I am curious about Omni Group’s OmniJS which will be used in both the Mac and iOS versions of their apps. I guess Javascript is the language of choice for automation. I wonder if Applescript and those URL callbacks will be slowly deprecated in favor of Javascript. Hmmm… Time will tell.


First of all, thank you for your lengthy reply to my post - you definitely got me rethinking some of my original opinions concerning subscriptions, and 3rd party apps, as a whole.

I actually kinda agree with you that a subscription would be acceptable if the payoff were equally acceptable.
At the moments I don’t think that my needs warrant a subscription, but if that change, I’d probably get a needed subscription without much of a doubt, really.

So for now, I’m actually looking for ways to automate my life thus leaving spare time for me to do other things, basically.
I don’t think we’re quite there yet, but I definitely believe that we will be within a year or so if Siri and our automation possibility are allowed to expand, that is.

Hmm… thinking about it, I actually think I’m more an enthusiast with a user pattern of a professional user rather than a professional user that needs automation. If that makes sense :thinking:

But nevertheless I do appreciate all inputs, since they’re usually able to make me think “aha”, giving me a different angle to the questions I ask, and learn something new :smiley:


From the GTDfather:

The right amount of complexity is what creates the optimal simplicity.

David Allen

The trick is finding that balance. I could use a redirection towards the simplicity side of things.


Love your quote :smiley:

Yeah, I haven’t really touched the simplicity side of it, other than in the original post, it seems.
Well, some would probably say the simplicity for them is something different, but, really, for me the simplicity in software (and subsequently apps) is really in “finding the way” to manage with the “onboard” apps/software, but still have a maximum number of features, without too much (preferably any) extra steps, in Notes for instance, or Calendar, or Reminder, etc.

The problem is, that since I started working according to this “simplicity” doctrine, almost 2 years ago, so much has happened both to Siri (though the biggest advance is yet to come, officially, in iOS 12) as well as on the automation scene in general.
And this has yet again gotten me to - if not rethink, then perhaps redoubt my way of preferring native apps/software vs the 3rd party ones, basically because I’ve come to realise that what really matters to me is to work smart, taking advantage of automation wherever possible to save time for other appointments/tasks/spending time with my son.

The problem about this so far has been that the times I’ve tried to set up a general system of automation, I’ve ended up spending the same amount of time trying to automate, as I’ve spent on doing the actual tasks in the native apps. And I’m convinced it has to be possible to do better than that, having heard podcasts, read forum threads and so on, about others who are using other 3rd party software/apps that in some way either has other features or automation opportunities - not considering / Siri Shortcuts.

What I hope to learn, really, is;

  • What apps are people using?
    • Why - what makes them choose this app in particular, instead of the native app?
    • How is automation a part of their use, making it simple for them (this is where I hope to find some gems in the form of “fire & forget” usage :crossed_fingers)?
    • And how are they doing the automation ( script/other language/other)?
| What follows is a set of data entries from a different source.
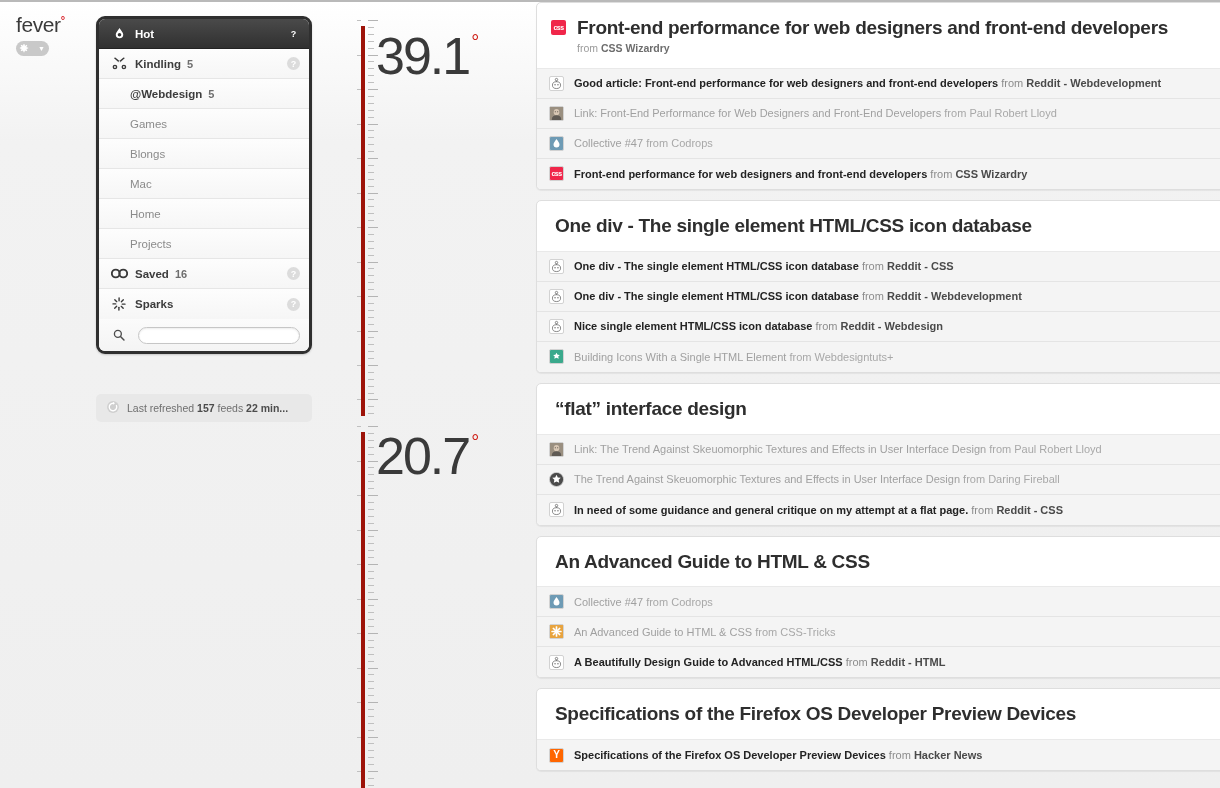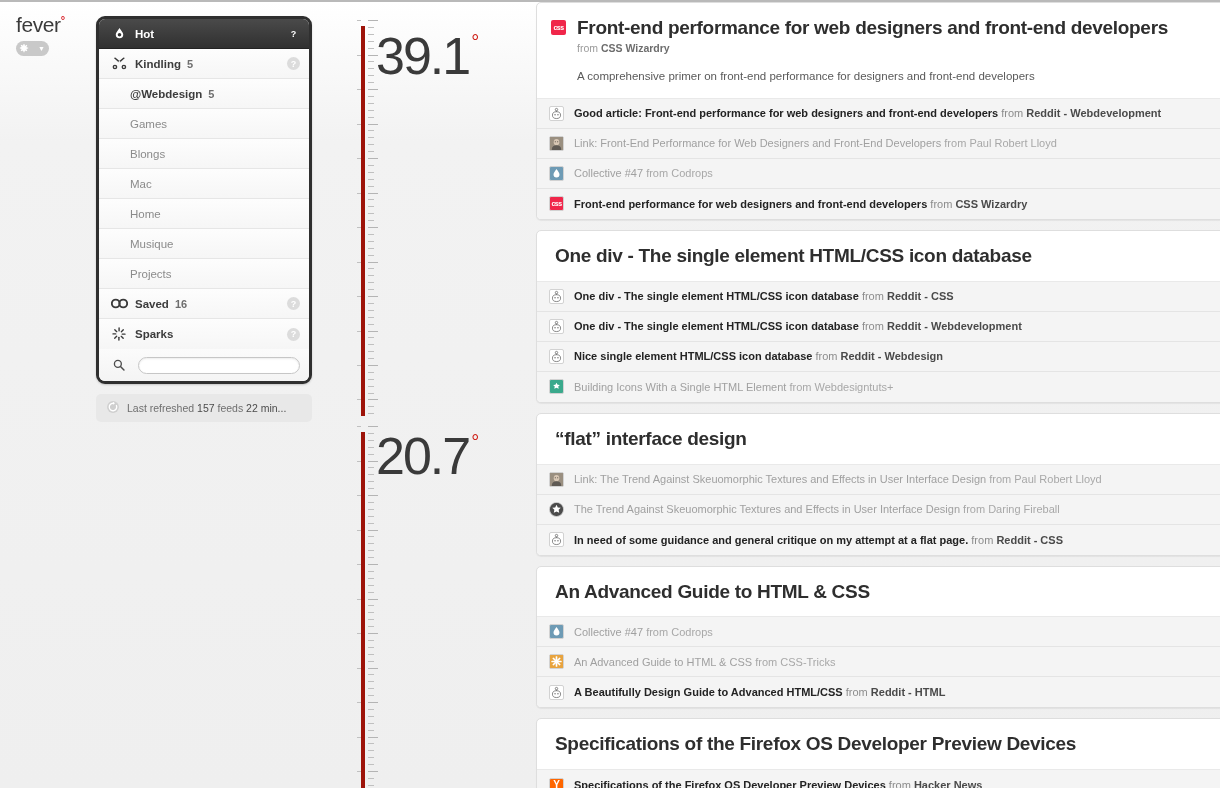"A comprehensive primer on front-end" div.card-excerpt { html: <div>A comprehensive primer on front-end performance for designers and front-end developers</div> -> none }
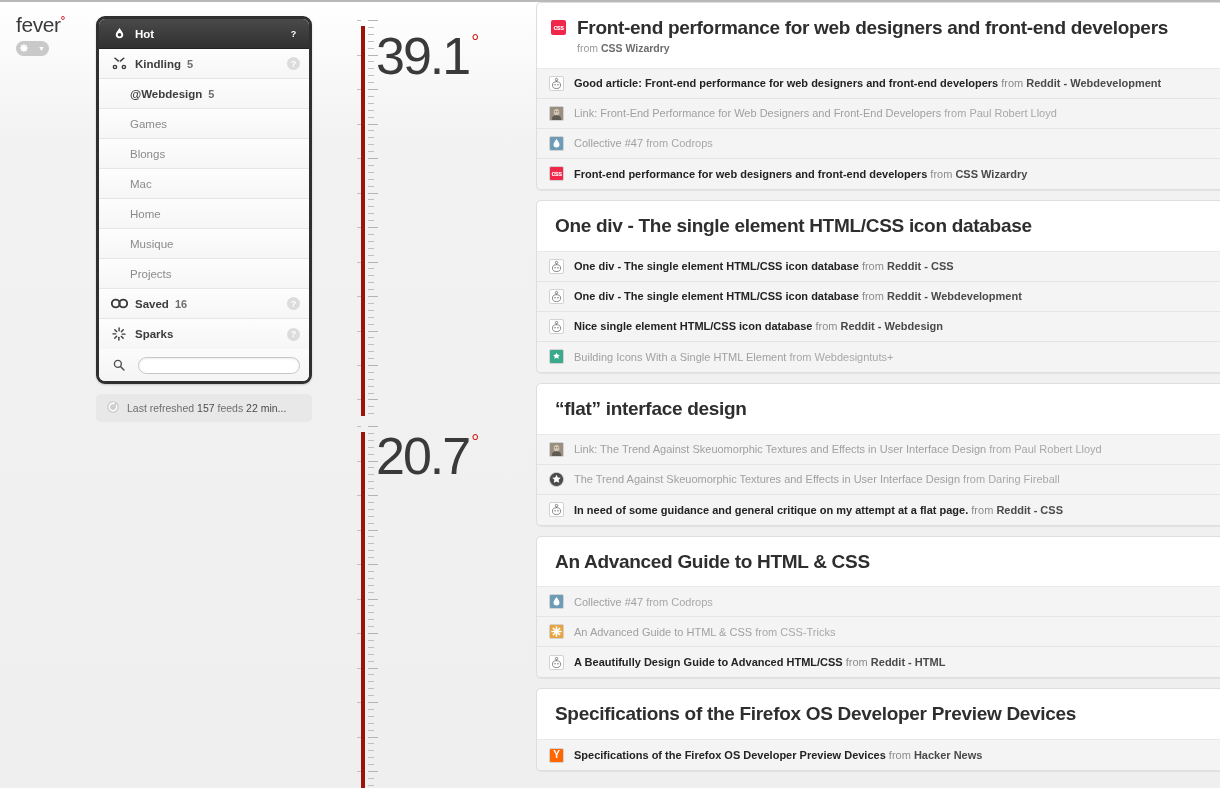"Musique" div.nav-row { html: <div> <span>Musique</span> </div> -> none }
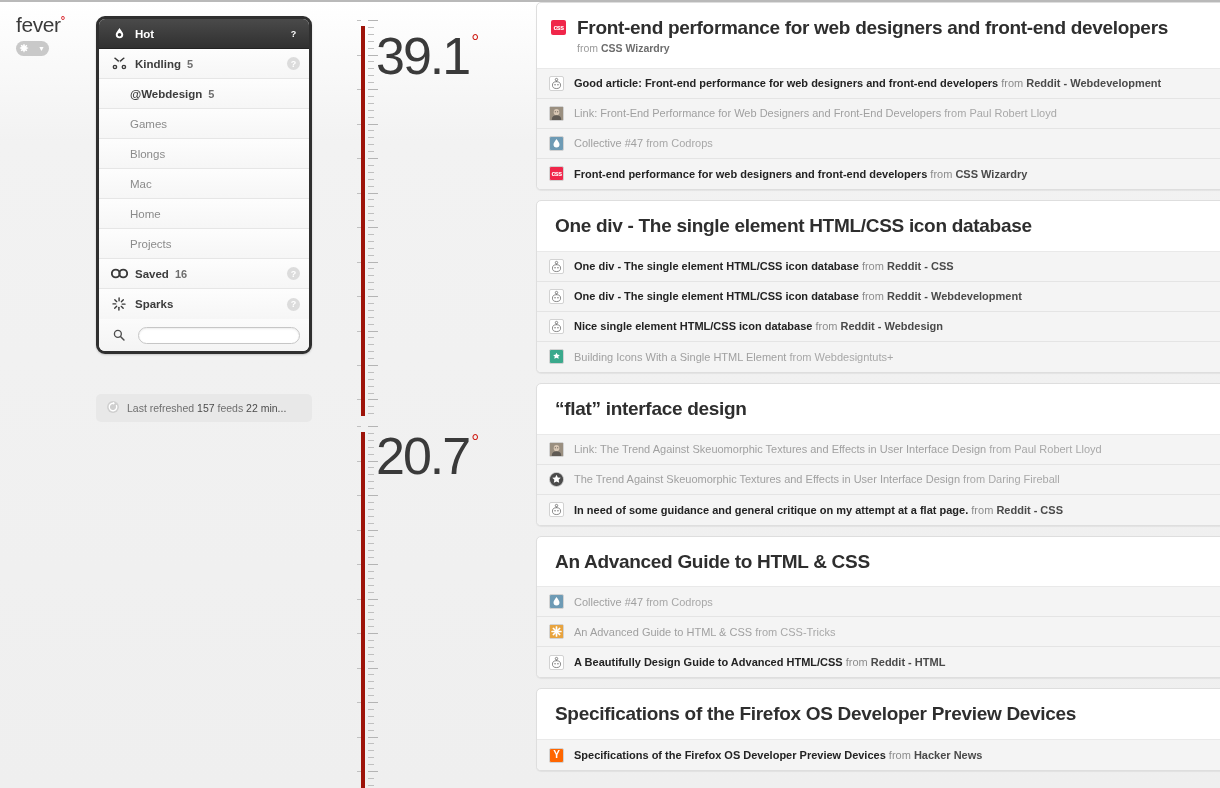"157" .rf-strong { font-weight: normal -> bold }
That’s me cooking it down to a bare minimum, I guess :smiley:
But that should be the “simplicity” part of it - making it easy to manage personal and professional life, with as few 3rd party apps/software as possible, but with the maximum amount of automation, giving time for something else at the time.

Does that make better sense? :crossed_fingers: :smiley:

I search for the just right. The Three Bears story had it right, not too hot, not too cold… The other saying is the right tool for the job.

Those are the ideas I aim for. Subscriptions, free, or built in are not totally irrelevant but nearly so in my world.